■ **TASK DESCRIPTION**
The lines of the records that include "size" should all be copied.

Source records:

● ● ●

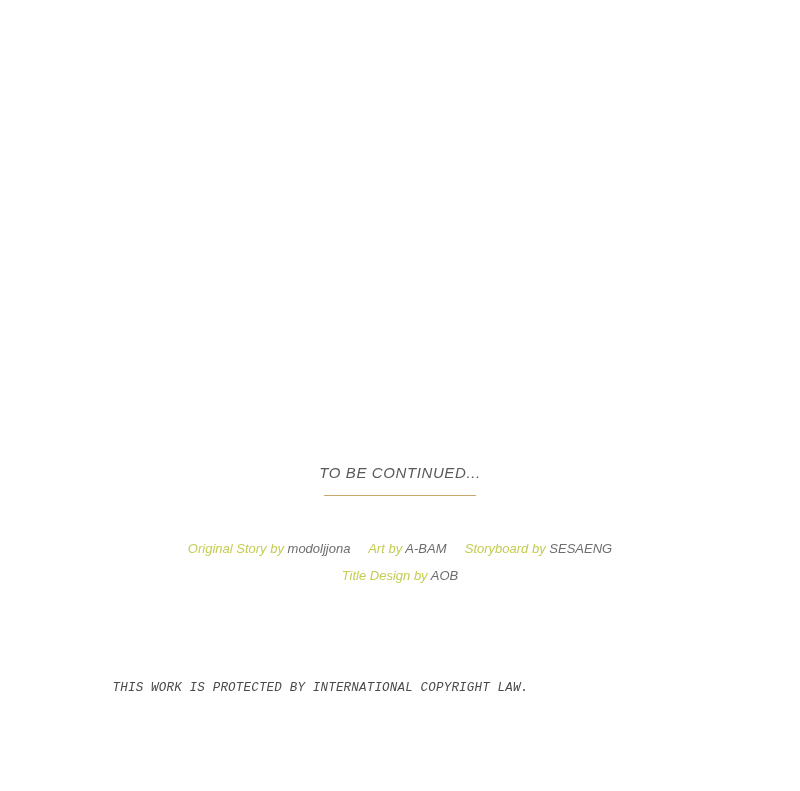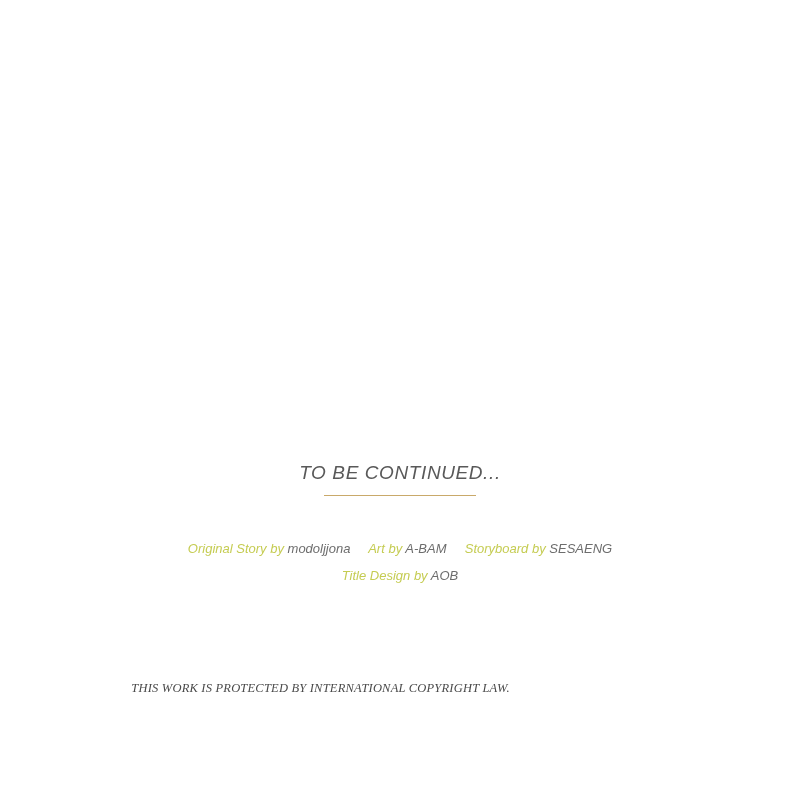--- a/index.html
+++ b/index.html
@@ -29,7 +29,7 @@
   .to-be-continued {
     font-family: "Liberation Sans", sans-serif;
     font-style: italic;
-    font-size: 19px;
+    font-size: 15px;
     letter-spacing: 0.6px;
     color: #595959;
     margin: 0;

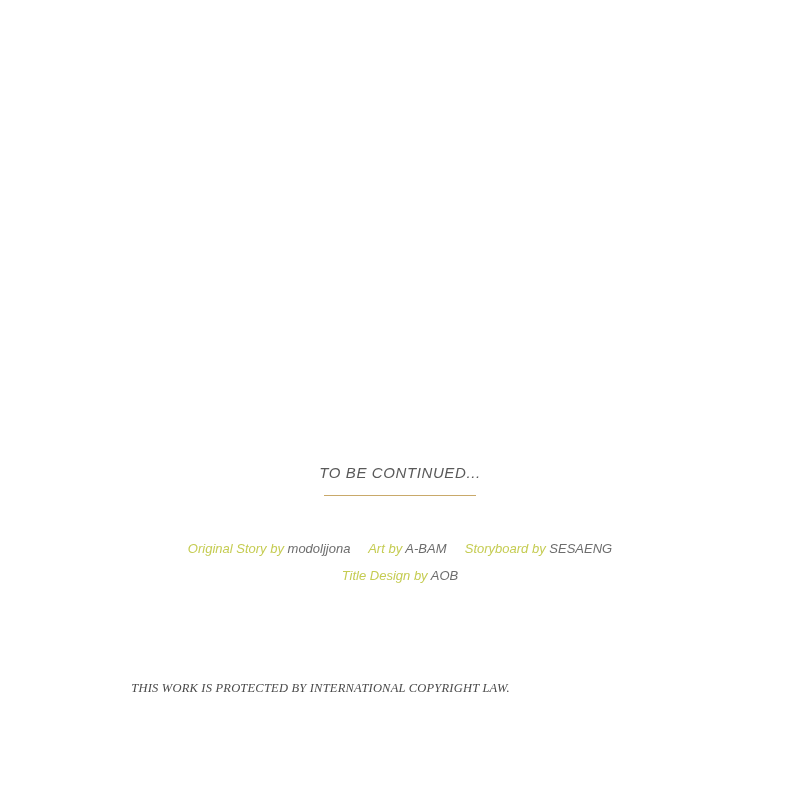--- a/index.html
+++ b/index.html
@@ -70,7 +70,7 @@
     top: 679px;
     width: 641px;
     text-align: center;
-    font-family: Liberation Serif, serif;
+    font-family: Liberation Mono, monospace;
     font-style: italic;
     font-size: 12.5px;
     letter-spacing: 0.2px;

● ● ●

■ **RESULT BELOW**
-    font-size: 19px;
+    font-size: 15px;
     font-size: 12.5px;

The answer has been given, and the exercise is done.